ASSIGNMENT: Filter the listing below, keeping every line that holds "기초지수".
::::
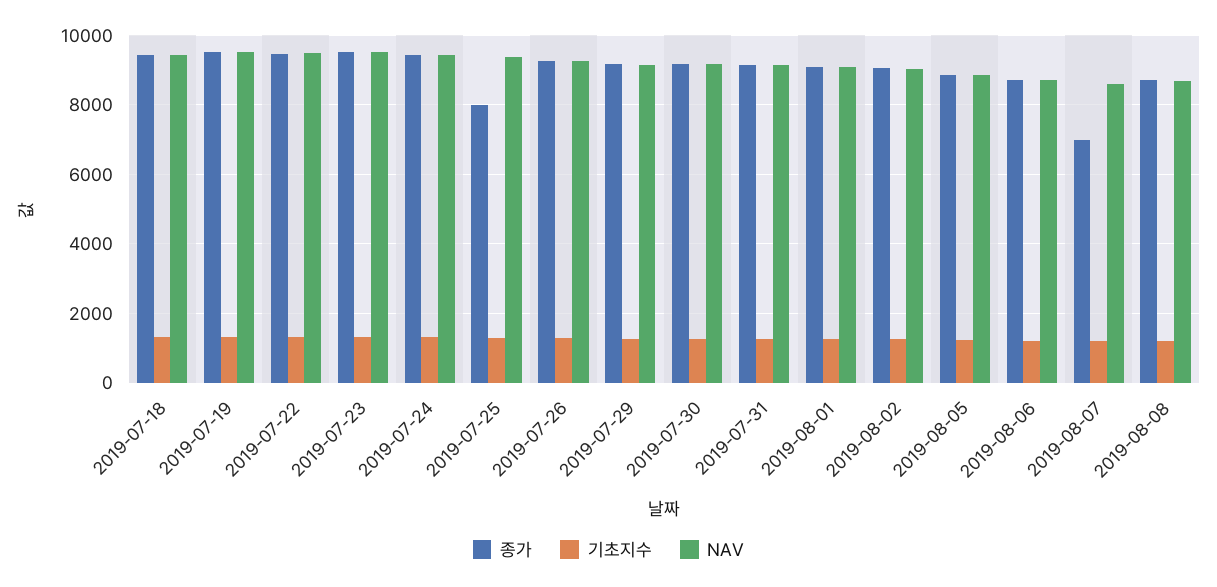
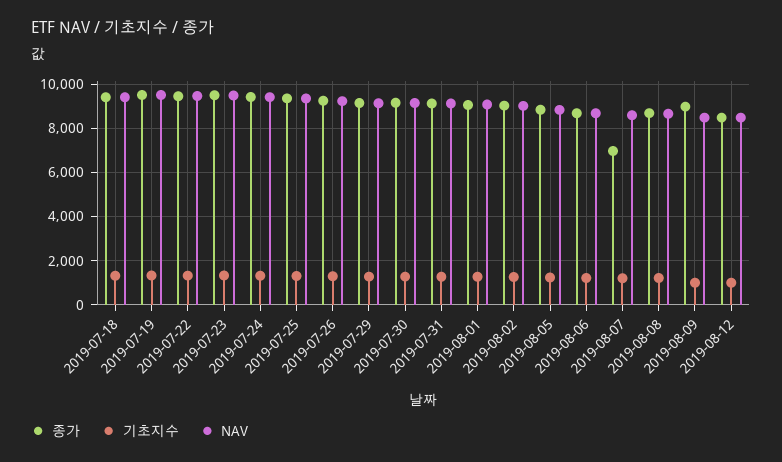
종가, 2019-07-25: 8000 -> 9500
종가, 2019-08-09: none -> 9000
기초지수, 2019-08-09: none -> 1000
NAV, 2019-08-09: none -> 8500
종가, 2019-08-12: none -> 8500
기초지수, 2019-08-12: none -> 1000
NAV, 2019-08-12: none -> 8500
::::
EXERCISE SOLUTION:
기초지수, 2019-08-09: none -> 1000
기초지수, 2019-08-12: none -> 1000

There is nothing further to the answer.